In a forest 3,000 miles away, two Humboldt State students explored the ecological mysteries of seedlings and leaves for a prestigious internship through Harvard University.
Colleen Smith (Forestry) and Jolene Saldivar (Biology) were among 18 students selected for Harvard University’s annual Summer Research Program in Ecology at Harvard Forest, a 3,000-acre ecological research site in Massachusetts. They were also the only students from the same university.
For 11 weeks, Smith and Saldivar attended weekly seminars and workshops and conducted independent research with mentors from Harvard and other institutions.
Instructors and rigorous courses at Humboldt State gave them the knowledge they needed to thrive in their internship.
“The upper division ecology and statistics courses I took at HSU set me apart from the other applicants and gave me the ability to jump right into my internship project,” says Saldivar.
Her project included examining the phenological trends of deciduous trees at Harvard Forest and throughout the northeast, finding that canopy position and climate change have drastically affected the life cycle of leaves.
Meanwhile, Smith studied the amount of energy saplings use and the relationships between tree size, abundance, and light availability in the forest.
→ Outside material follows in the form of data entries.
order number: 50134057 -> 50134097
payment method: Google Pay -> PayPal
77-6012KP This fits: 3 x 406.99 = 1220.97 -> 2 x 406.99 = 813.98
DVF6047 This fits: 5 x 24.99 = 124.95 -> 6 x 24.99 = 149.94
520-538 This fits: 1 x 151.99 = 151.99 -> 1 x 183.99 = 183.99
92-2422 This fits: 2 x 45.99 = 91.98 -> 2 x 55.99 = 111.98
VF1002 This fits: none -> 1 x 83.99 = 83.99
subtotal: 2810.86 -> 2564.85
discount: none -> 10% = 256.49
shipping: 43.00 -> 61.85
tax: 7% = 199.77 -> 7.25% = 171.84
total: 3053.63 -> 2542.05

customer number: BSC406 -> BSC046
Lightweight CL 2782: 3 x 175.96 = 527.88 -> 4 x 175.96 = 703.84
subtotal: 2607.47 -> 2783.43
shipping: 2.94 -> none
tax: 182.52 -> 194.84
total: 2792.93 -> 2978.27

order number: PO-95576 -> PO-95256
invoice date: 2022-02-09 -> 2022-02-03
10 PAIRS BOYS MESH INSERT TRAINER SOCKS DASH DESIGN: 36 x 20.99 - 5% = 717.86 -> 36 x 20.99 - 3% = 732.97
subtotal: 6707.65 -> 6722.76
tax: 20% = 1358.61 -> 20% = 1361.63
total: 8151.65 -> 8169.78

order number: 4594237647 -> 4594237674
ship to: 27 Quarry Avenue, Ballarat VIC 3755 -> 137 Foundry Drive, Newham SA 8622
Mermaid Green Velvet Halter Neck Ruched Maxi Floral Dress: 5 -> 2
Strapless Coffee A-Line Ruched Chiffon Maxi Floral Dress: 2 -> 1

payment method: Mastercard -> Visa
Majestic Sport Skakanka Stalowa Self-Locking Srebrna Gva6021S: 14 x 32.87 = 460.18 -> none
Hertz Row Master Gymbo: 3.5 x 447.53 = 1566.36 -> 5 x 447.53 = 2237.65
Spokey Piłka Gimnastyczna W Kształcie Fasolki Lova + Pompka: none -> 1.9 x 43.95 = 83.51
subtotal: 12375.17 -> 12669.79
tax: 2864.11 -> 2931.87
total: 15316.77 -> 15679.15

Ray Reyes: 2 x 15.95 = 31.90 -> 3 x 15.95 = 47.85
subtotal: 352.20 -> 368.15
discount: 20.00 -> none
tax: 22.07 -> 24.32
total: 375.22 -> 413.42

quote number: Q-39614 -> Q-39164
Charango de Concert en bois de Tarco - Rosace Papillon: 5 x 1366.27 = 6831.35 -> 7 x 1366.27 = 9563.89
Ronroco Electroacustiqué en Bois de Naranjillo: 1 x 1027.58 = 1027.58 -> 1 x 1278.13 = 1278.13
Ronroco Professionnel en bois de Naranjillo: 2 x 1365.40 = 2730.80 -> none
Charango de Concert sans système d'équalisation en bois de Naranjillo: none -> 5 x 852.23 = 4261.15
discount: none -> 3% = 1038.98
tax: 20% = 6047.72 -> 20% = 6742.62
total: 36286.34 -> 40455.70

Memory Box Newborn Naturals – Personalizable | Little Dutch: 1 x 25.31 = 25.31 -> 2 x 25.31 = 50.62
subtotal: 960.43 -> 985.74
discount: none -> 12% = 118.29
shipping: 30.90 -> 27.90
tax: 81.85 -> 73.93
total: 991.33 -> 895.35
She concluded that saplings are more abundant than mature trees and, as a result, may use just as much energy as larger trees.
“I found myself learning from not only my mentors but also students in the program,” says Smith. “One of my favorite aspects of this experience was learning about the many different fields of research conducted at the forest.”
Saldivar says she learned practical skills, such as how to apply to graduate school and write research proposals, leaving her feeling more confident about herself and her future.
“Now, I feel ready to apply to graduate programs this fall and I’m looking forward to receiving acceptance letters in January,” she says.